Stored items
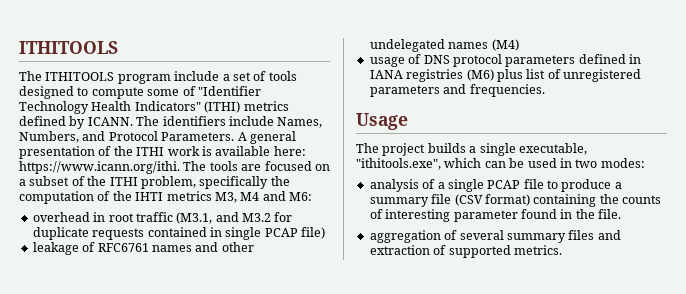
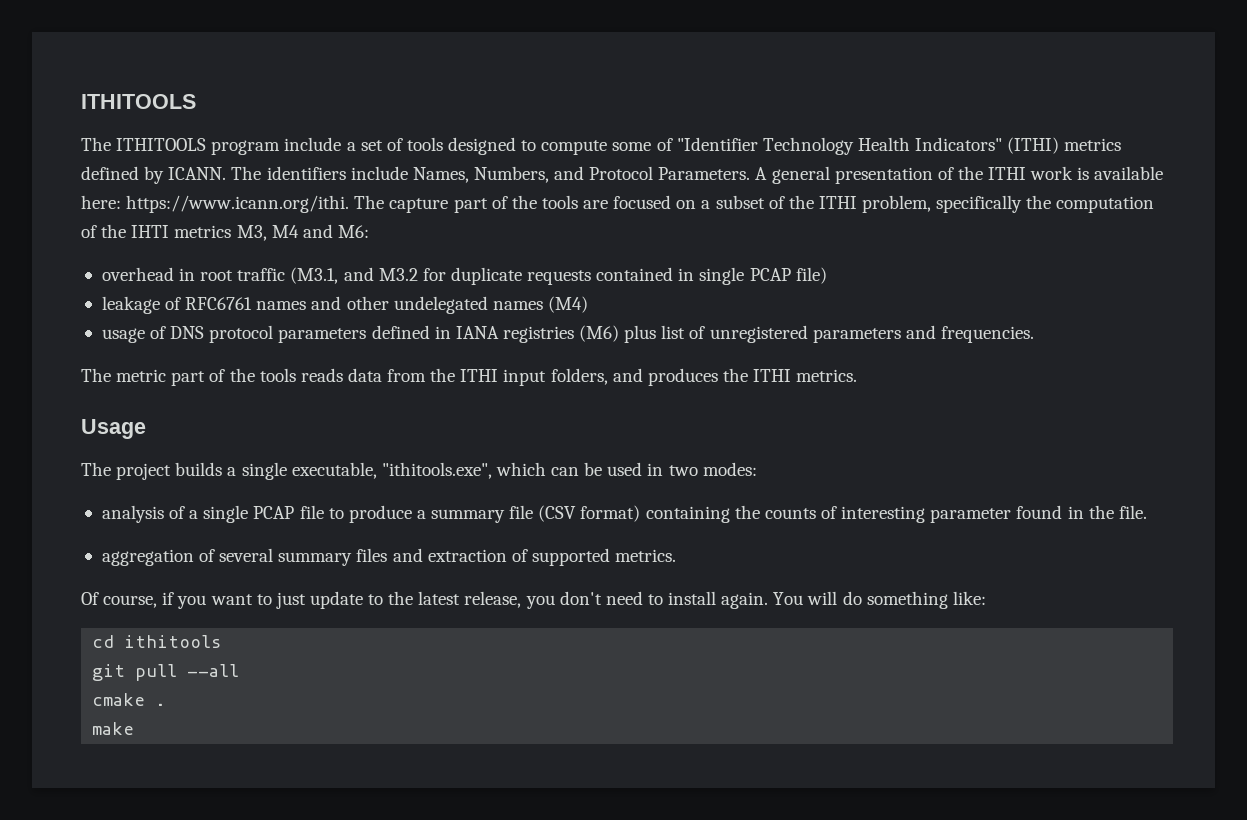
(207, 166) none -> [389,195,537,213] capture part of the
(545, 90) none -> [81,368,858,386] // The metric part of the tools reads data from the ITHI input folders, and produces the ITHI metrics.
(562, 250) none -> [81,591,986,609] [92,635,222,648] [92,664,240,681] [92,693,167,706] [92,722,135,735] // Of course, if you want to just update to the latest release, you don't need to install again. You will do something like: // cd ithitools // git pull --all // cmake . // make

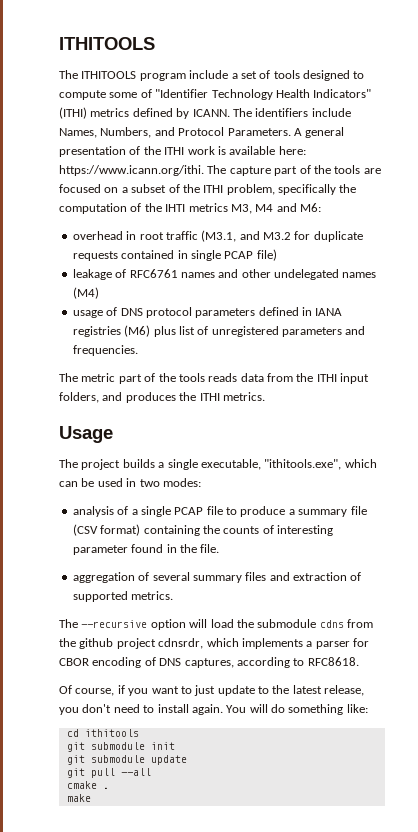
(677, 555) none -> [59,619,373,630] [59,638,369,649] [59,657,359,668] // The --recursive option will load the submodule cdns from the github project cdnsrdr, which implements a parser for CBOR encoding of DNS captures, according to RFC8618.
(222, 641) none -> [66,742,175,752] [66,755,187,765] // git submodule init // git submodule update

= What needs to be done =
Read through the entries above and copy each line that has the string "submodule" in it.

= Response for this exercise =
(677, 555) none -> [59,619,373,630] [59,638,369,649] [59,657,359,668] // The --recursive option will load the submodule cdns from the github project cdnsrdr, which implements a parser for CBOR encoding of DNS captures, according to RFC8618.
(222, 641) none -> [66,742,175,752] [66,755,187,765] // git submodule init // git submodule update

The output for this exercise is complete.